Check each line of the listing, and copy it if it contains the word "Guacamole".

[Study material — start]

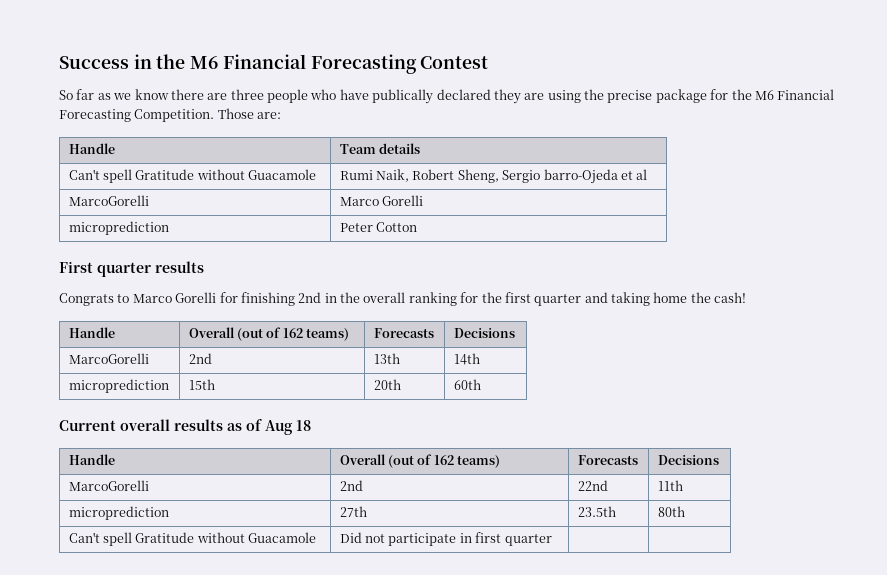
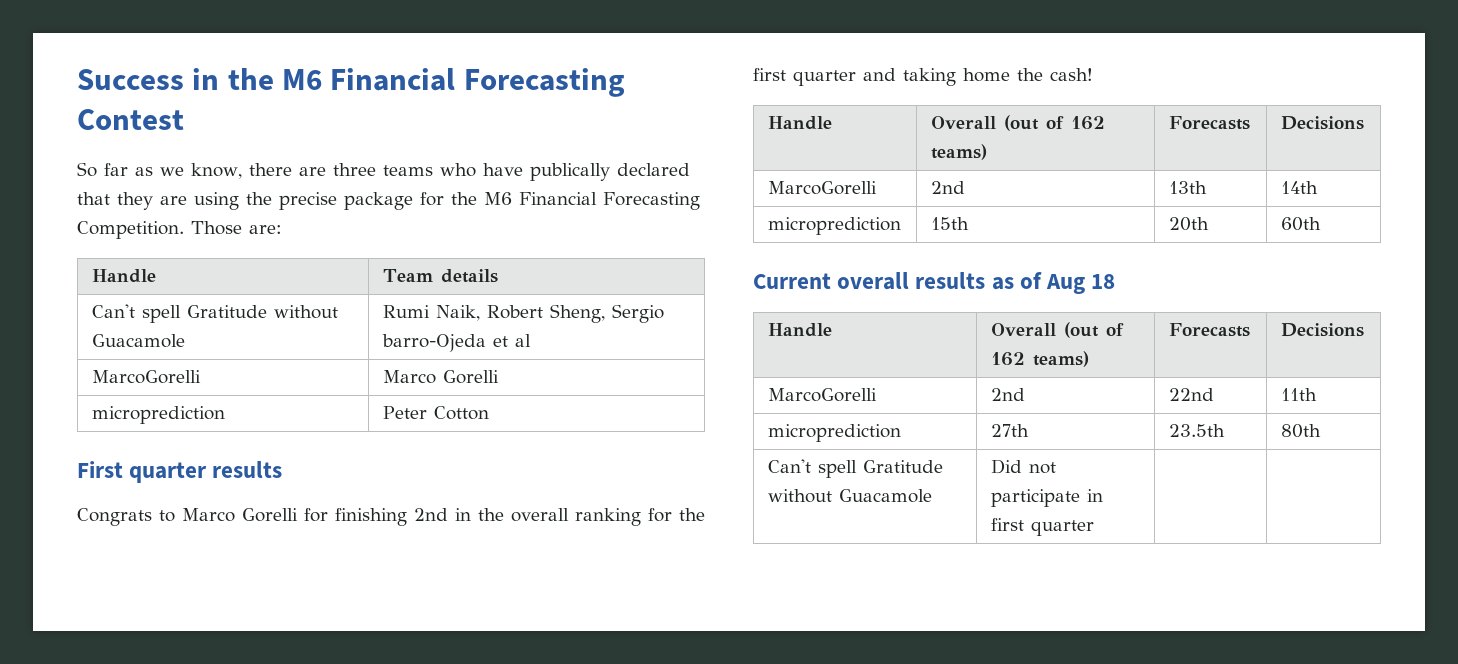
- So far as we know there are three people who have publically declared they are using the precise package for the M6 Financial Forecasting Competition.
+ So far as we know, there are three teams who have publically declared that they are using the precise package for the M6 Financial Forecasting Competition.

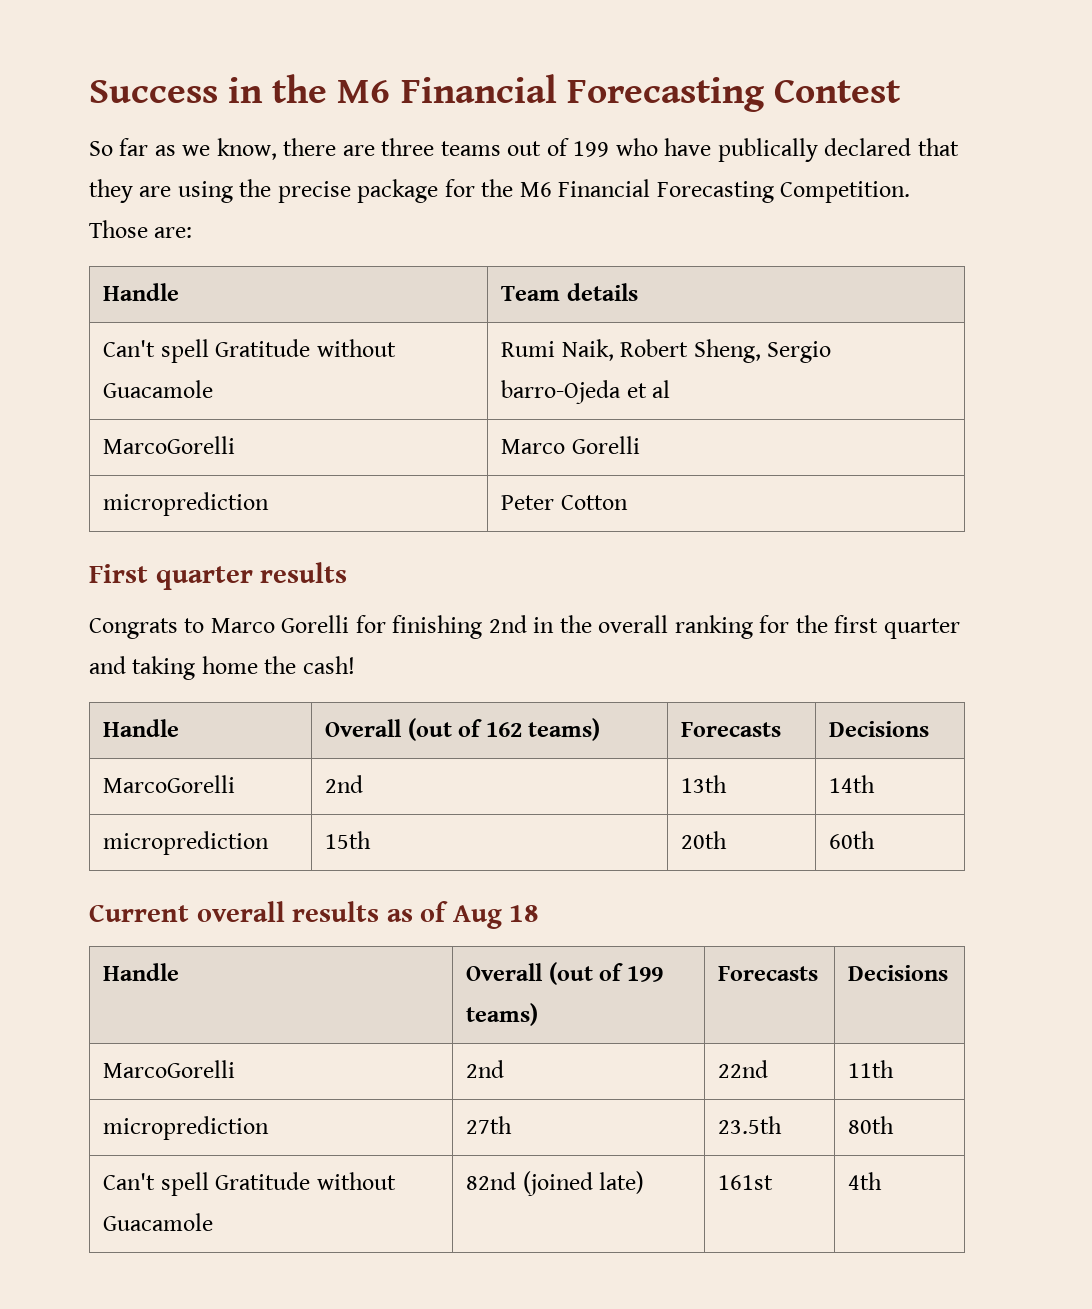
- So far as we know, there are three teams who have publically declared that they are using the precise package for the M6 Financial Forecasting Competition.
+ So far as we know, there are three teams out of 199 who have publically declared that they are using the precise package for the M6 Financial Forecasting Competition.
  Current overall results as of Aug 18
- Handle | Overall (out of 162 teams) | Forecasts | Decisions
+ Handle | Overall (out of 199 teams) | Forecasts | Decisions
- Can't spell Gratitude without Guacamole | Did not participate in first quarter | |
+ Can't spell Gratitude without Guacamole | 82nd (joined late) | 161st | 4th

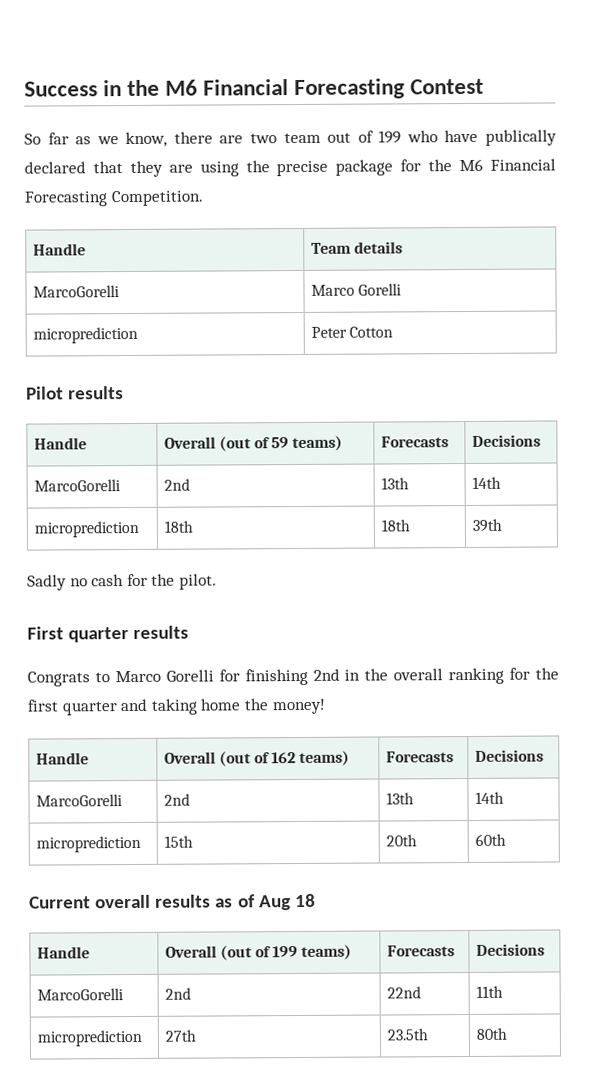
- So far as we know, there are three teams out of 199 who have publically declared that they are using the precise package for the M6 Financial Forecasting Competition. Those are:
+ So far as we know, there are two team out of 199 who have publically declared that they are using the precise package for the M6 Financial Forecasting Competition.
- Can't spell Gratitude without Guacamole | Rumi Naik, Robert Sheng, Sergio barro-Ojeda et al
+ Pilot results
+ Handle | Overall (out of 59 teams) | Forecasts | Decisions
+ MarcoGorelli | 2nd | 13th | 14th
+ microprediction | 18th | 18th | 39th
+ Sadly no cash for the pilot.
- Congrats to Marco Gorelli for finishing 2nd in the overall ranking for the first quarter and taking home the cash!
+ Congrats to Marco Gorelli for finishing 2nd in the overall ranking for the first quarter and taking home the money!
- Can't spell Gratitude without Guacamole | 82nd (joined late) | 161st | 4th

[Study material — finish]

*Completed exercise*
- Can't spell Gratitude without Guacamole | Did not participate in first quarter | |
+ Can't spell Gratitude without Guacamole | 82nd (joined late) | 161st | 4th
- Can't spell Gratitude without Guacamole | Rumi Naik, Robert Sheng, Sergio barro-Ojeda et al
- Can't spell Gratitude without Guacamole | 82nd (joined late) | 161st | 4th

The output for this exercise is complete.